Own regulatory submissions (IRB, FDA) and ensure ongoing compliance.
Support and operate within the company’s QMS in alignment with ISO 13485, GCP, and 21 CFR Part 820.
Oversee adverse event reporting, risk management activities, and CAPAs as applicable.
Team Building & Culture
Build and lead a high-performance clinical team as the company grows.
Set the tone for compliance, transparency, and patient-centered decision-making.
Translate complex clinical realities into clear, actionable insights for engineers, business leaders, and board members.
Required Qualifications
BS or MS in a life science, biomedical engineering, nursing, or regulatory/quality discipline.
7+ years’ progressive clinical research experience, preferably including hands-on trial management for medical devices in the US.
Track record of developing protocols, authoring IRB and FDA submissions, and operating in lean, cross-functional environments.
Broad knowledge of medical device GCP, ISO 13485, 21 CFR Part 820, and QMS operations.
Demonstrated leadership, communication, and problem-solving skills in a fast-moving, multidisciplinary setting.
Entrepreneurial mindset: comfort with ambiguity, ability to prioritize effectively with limited resources, and enthusiasm for building something from the ground up.
Preferred Qualifications
Experience with Scientific Advisory Boards or KOL engagement.
Wearable medical device experience or network.
Experience with neuromodulation, TBI, or CNS disorders.
Prior startup or early-stage company experience.
Experience with sleep studies.
Experience in clinical, regulatory, quality.
Familiarity with electronic data capture (EDC) systems and clinical data management best practices.
What We're Looking For
Beyond formal qualifications, we seek a person with these characteristics:
Operational depth with strategic breadth: You can design the high-level strategy but are also able/interested in hands-on site calls and document review.
Intellectual humility: Willingness to learn unfamiliar domains and seek expertise from others.
Bias toward action: Comfortable making decisions with imperfect information; avoids analysis paralysis.
Collaborative problem-solver: Enjoys working across disciplines (Engineering, Regulatory, Business) and bringing different perspectives together.
Translational thinker: Able to understand engineering constraints, translate them to clinical possibilities, and explain clinical realities to business stakeholders.
Hands-on leadership: Wants to stay engaged in the details of the trials, not just delegate.
What We Offer
Significant hands-on work: You’ll spend ~60% of your time actively managing clinical execution, ~40% on leadership, strategy, and cross-functional alignment.
Equity ownership: Meaningful equity stake reflecting your pivotal role in shaping the company’s clinical success.
Growth trajectory: Clear advancement path as the company scales.
Resources & autonomy: Freedom to help build the clinical function the right way from the ground up; budget and decision-making authority commensurate with the role.
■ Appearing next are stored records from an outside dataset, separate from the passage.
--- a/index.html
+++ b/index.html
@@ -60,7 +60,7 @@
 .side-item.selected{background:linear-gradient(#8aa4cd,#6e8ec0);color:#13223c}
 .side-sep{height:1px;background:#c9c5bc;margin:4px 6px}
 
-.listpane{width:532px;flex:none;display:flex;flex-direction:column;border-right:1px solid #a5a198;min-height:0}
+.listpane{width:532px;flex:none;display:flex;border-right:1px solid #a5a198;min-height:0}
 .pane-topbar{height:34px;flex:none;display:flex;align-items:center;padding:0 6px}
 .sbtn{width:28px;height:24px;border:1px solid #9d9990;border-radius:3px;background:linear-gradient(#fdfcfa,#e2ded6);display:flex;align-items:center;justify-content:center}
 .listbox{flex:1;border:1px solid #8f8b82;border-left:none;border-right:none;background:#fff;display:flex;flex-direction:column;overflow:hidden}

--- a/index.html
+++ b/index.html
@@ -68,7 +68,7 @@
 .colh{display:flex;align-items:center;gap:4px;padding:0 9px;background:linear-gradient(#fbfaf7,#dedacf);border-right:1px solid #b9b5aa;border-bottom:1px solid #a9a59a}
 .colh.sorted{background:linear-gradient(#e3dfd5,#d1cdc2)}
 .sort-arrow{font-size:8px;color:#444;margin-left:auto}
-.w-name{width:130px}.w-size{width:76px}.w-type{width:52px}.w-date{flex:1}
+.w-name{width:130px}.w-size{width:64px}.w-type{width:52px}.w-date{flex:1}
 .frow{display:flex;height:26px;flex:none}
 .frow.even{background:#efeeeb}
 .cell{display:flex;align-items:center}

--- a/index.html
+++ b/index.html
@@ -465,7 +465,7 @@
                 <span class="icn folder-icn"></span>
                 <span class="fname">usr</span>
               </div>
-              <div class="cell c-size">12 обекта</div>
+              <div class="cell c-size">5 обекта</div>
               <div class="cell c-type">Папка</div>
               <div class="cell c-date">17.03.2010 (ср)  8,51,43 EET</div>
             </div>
Impactful mission: Develop technology that could meaningfully improve patients’ lives; avoid “me-too” products in favor of genuine innovation.
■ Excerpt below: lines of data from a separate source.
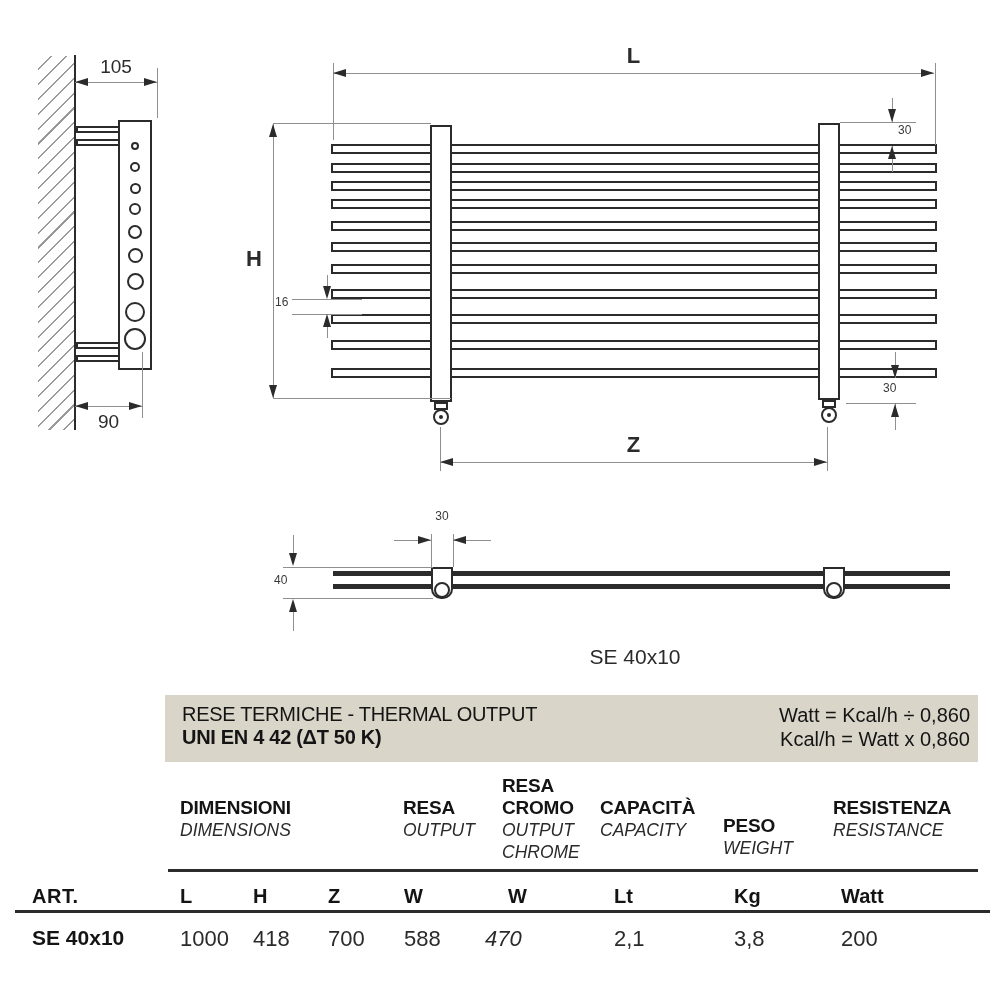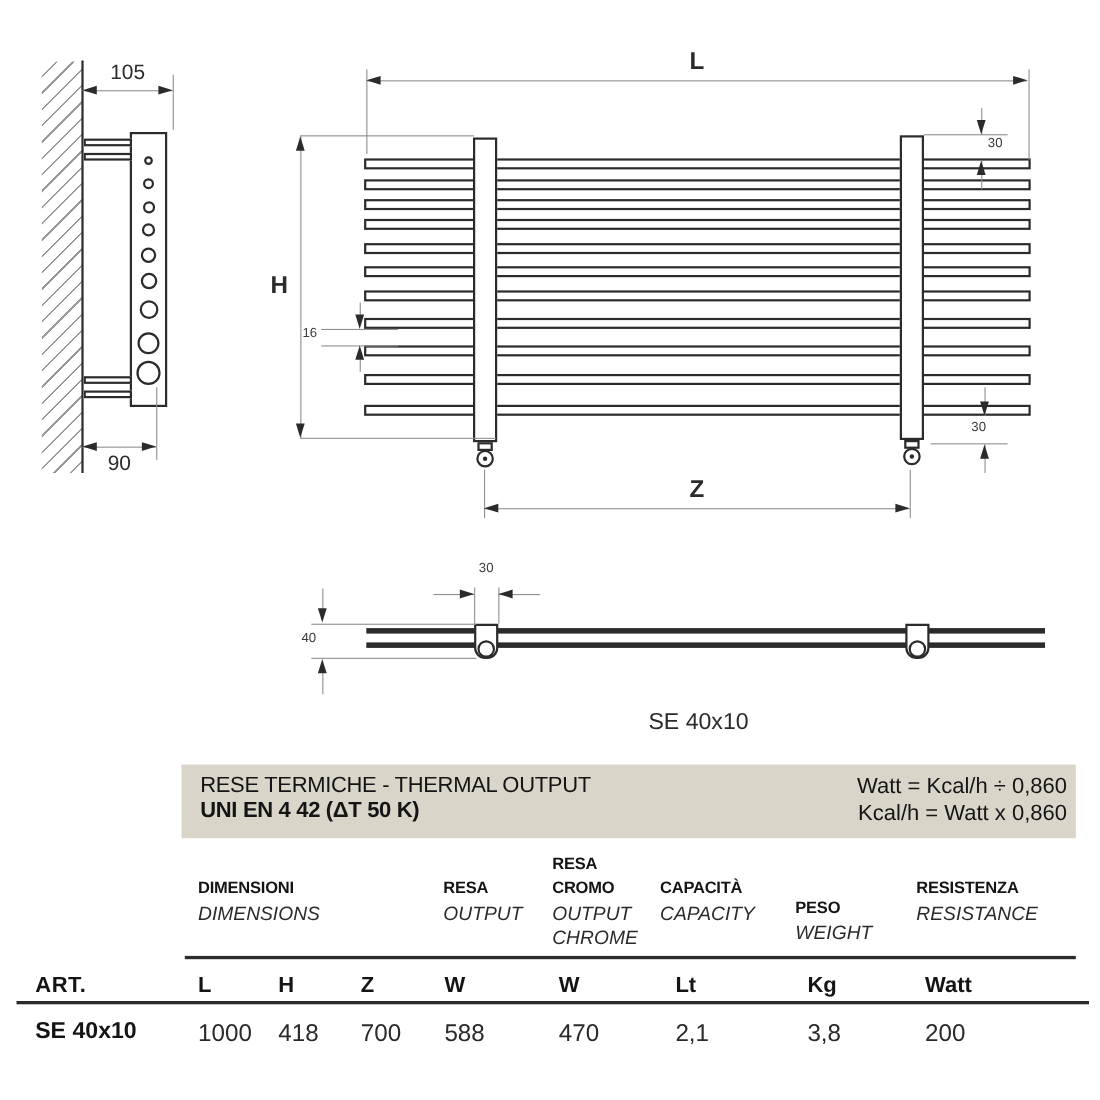--- a/index.html
+++ b/index.html
@@ -31,7 +31,7 @@
   
   #spec-table{position:absolute;left:0;top:0;width:1000px;height:1000px;z-index:5;}
   .gh{position:absolute;line-height:22px;white-space:nowrap;}
-  .gh .t{font-weight:bold;font-size:15px;letter-spacing:-0.2px;color:#141414;}
+  .gh .t{font-weight:bold;font-size:19px;letter-spacing:-0.2px;color:#141414;}
   .gh .s{font-style:italic;font-size:17.5px;color:#2a2a2a;}
   .ch{position:absolute;top:885px;font-weight:bold;font-size:20px;color:#141414;white-space:nowrap;}
   .dc{position:absolute;top:926px;font-size:22px;color:#2a2a2a;white-space:nowrap;}

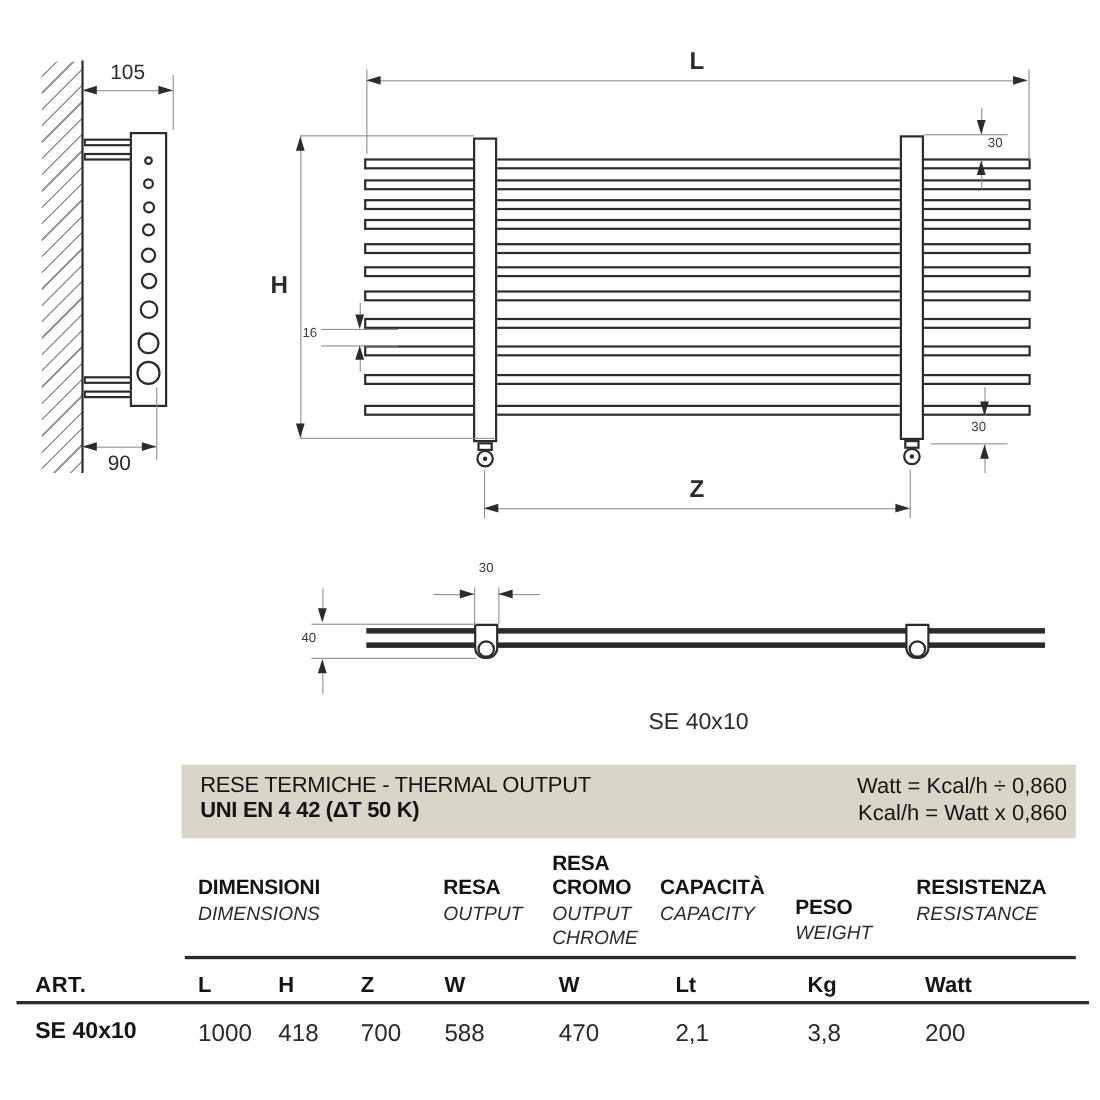--- a/index.html
+++ b/index.html
@@ -202,7 +202,7 @@
       <div class="dc" style="left: 253px;">418</div>
       <div class="dc" style="left: 328px;">700</div>
       <div class="dc" style="left: 404px;">588</div>
-      <div class="dc" style="left: 508px;">470</div>
+      <div class="dc" style="left: 485px; font-style: italic;">470</div>
       <div class="dc" style="left: 614px;">2,1</div>
       <div class="dc" style="left: 734px; text-align: right;">3,8</div>
       <div class="dc" style="left: 841px;">200</div>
Collaborative culture: Work directly with CEO and co-founders who value clinical input in strategic decisions.
Learning environment: Access to leading neurotech experts, clinical sites, and clinical advisors; opportunity to deepen expertise across multiple domains.
How to Apply
Send resumes to chris@neuraworx.com
Tell us about your most significant clinical trial challenge and how you solved it.
Describe your experience managing clinical sites—what worked well, and what didn’t?
What aspects of TBI/CNS clinical studies or neurostimulation excite or intrigue you most?
About the Role's Evolution
This is a founding position, and its scope will evolve. Initially, you will be the primary clinical and regulatory resource, reporting directly to the CEO/Cofounder. As we grow and initiate larger studies, you may help build a team of specialized clinical and regulatory staff (CRAs, Clinical Project Managers, and Regulatory Specialists). Success in this role is defined by the quality of clinical evidence delivered and regulatory milestones achieved, not by headcount managed.